The two scientists began thinking about how they could rework this viral defense system into an easily programmable gene-editing tool. They synthesized a new molecule, called the single-guide RNA, which combines key features of the two bacterial RNAs and directs Cas9 to cut a specific site in DNA (Science 2012, DOI: 10.1126/science.1225829).

It was the tool that scientists had been waiting for. CRISPR is cheaper, faster, and easier to use than previous gene-editing tools. Academic labs quickly adopted the technique. Today, scientists can order Cas9 and custom guide RNAs at the click of a button. CRISPR opened up gene editing to the masses.

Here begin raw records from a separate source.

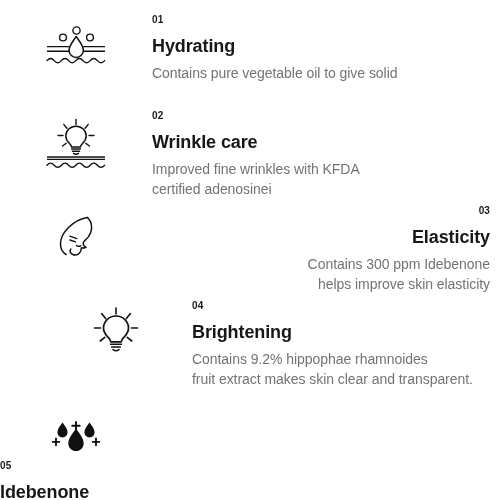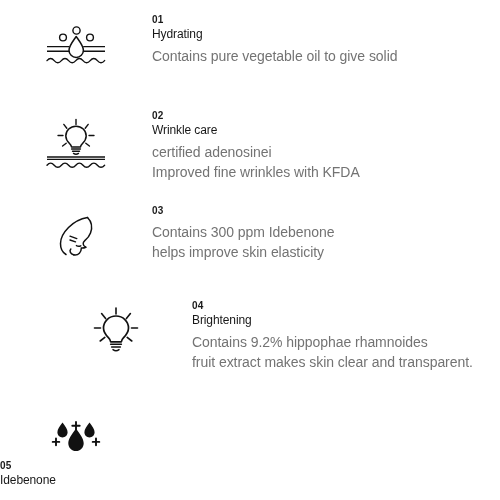--- a/index.html
+++ b/index.html
@@ -71,12 +71,12 @@
   }
 
   .feature-title {
-    font-size: 12px;
-    font-weight: normal;
+    font-size: 18px;
+    font-weight: bold;
     color: #171717;
     line-height: 1.22;
     letter-spacing: -0.1px;
-    margin-top: 1px;
+    margin-top: 10px;
   }
 
   .feature-desc {

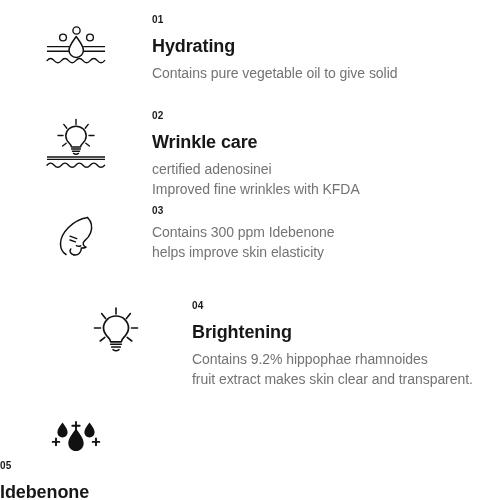--- a/index.html
+++ b/index.html
@@ -147,8 +147,8 @@
         <div class="feature-number">02</div>
         <div class="feature-title">Wrinkle care</div>
         <div class="feature-desc">
+          <span class="line">Improved fine wrinkles with KFDA</span>
           <span class="line">certified adenosinei</span>
-          <span class="line">Improved fine wrinkles with KFDA</span>
         </div>
       </div>
     </div>

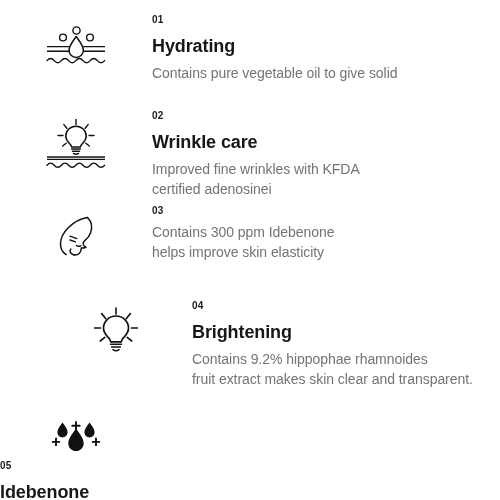--- a/index.html
+++ b/index.html
@@ -153,7 +153,7 @@
       </div>
     </div>
 
-    <div class="feature-row" style="top:205px;">
+    <div class="feature-row" style="top:205px;text-align:right;">
       <div class="icon-cell">
         <div class="icon-box">
           <svg viewBox="0 0 66 62" fill="none" xmlns="http://www.w3.org/2000/svg">

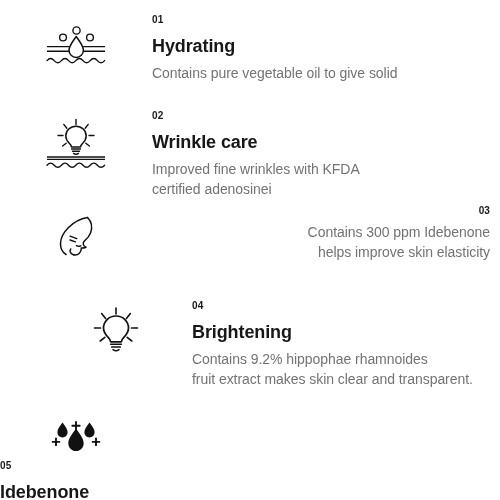--- a/index.html
+++ b/index.html
@@ -169,6 +169,7 @@
       </div>
       <div class="text-cell">
         <div class="feature-number">03</div>
+        <div class="feature-title">Elasticity</div>
         <div class="feature-desc">
           <span class="line">Contains 300 ppm Idebenone</span>
           <span class="line">helps improve skin elasticity</span>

Charpentier, Doudna, and many others have founded biotech companies to apply CRISPR to agriculture and medicine. A few firms have already begun testing experimental therapies that use CRISPR to treat, and potentially cure, rare genetic diseases and cancer in humans.

“It’s wonderful to see Jennifer and Emmanuelle recognized in this way,” says David Liu, a CRISPR scientist at Broad Institute of MIT and Harvard. “With new treatments for human genetic diseases already in patients, with early positive outcomes, the era of human genome editing has already begun, and Emmanuelle and Jennifer are two of the key pioneers responsible for initiating this new era."